In S8, the transmission source notifies the reception destination that the data transfer is completed. In step S9, the receiving destination that has received the data transfer end notified in step S8 serially reads the data for one frame written in the frame memory 4, and outputs the D / A5.
The video signal converted into an analog signal by is input to the display 6, and the transferred image is displayed on the screen.

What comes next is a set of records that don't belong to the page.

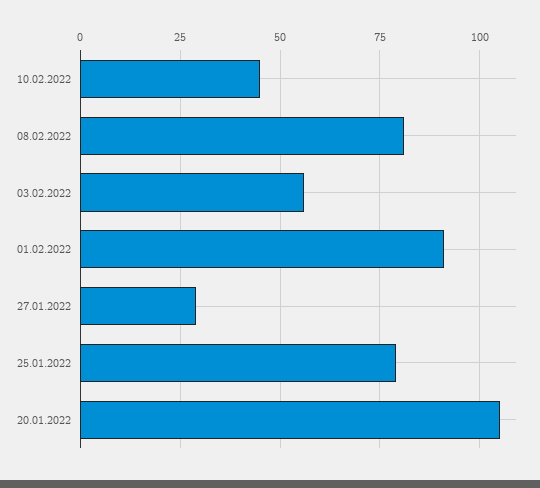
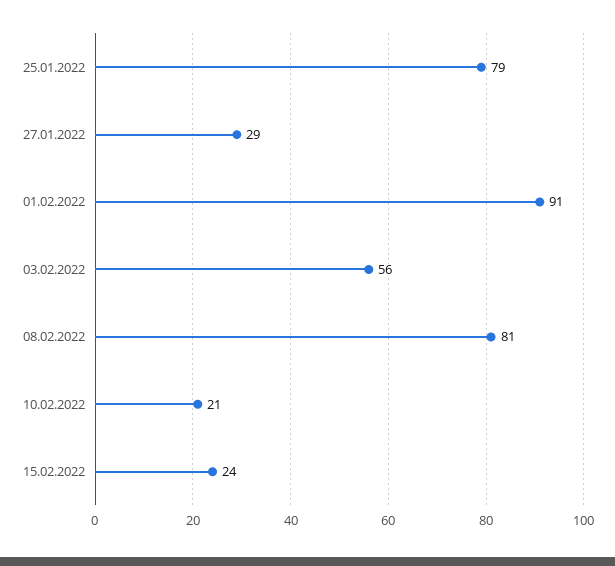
10.02.2022: 45 -> 21
20.01.2022: 105 -> none
15.02.2022: none -> 24

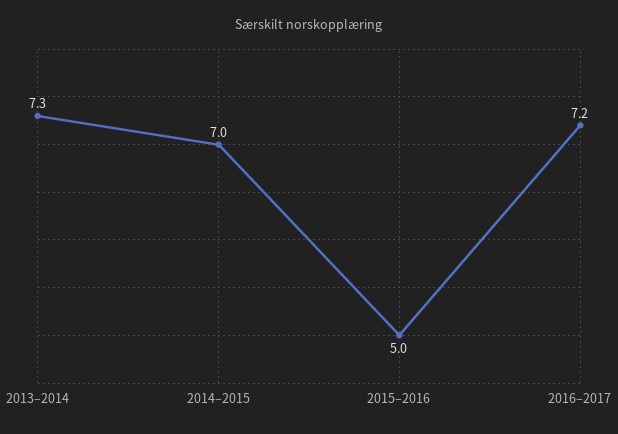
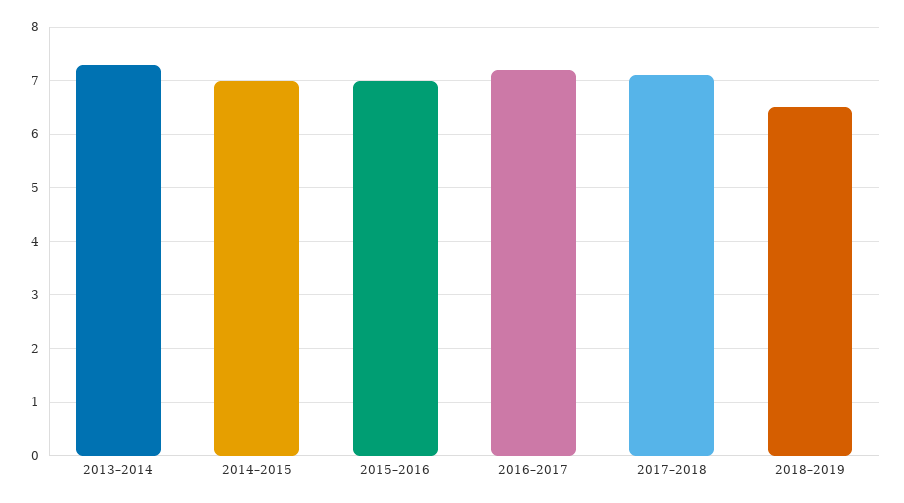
2015–2016: 5 -> 7
2017–2018: none -> 7
2018–2019: none -> 6.5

From the above, the transmission source determines the transfer information (type,
Size) is transferred to the receiving destination, and then the image data for one frame is sectioned line by line and sequentially transferred, and the communication I / F 7 which received this is input to the switch 3 via the dedicated I / F 8. The switch 3 directly writes the received data in the corresponding position of the frame memory 4 directly. At the end of writing (or in parallel while writing),
The digital signal serially read from the frame memory 4 is converted into an analog video signal, and the display 6
Display on top. As a result, from the transmission source to the network 1
The data transferred to the receiver via 0 is directly written to the frame memory 4 via the dedicated I / F 8 and the switch 3, read out from the frame memory 4 and displayed on the display 6, and the network of high speed transfer is possible. By utilizing the characteristics, it becomes possible to display the data received from the network on the display 6 at high speed in real time.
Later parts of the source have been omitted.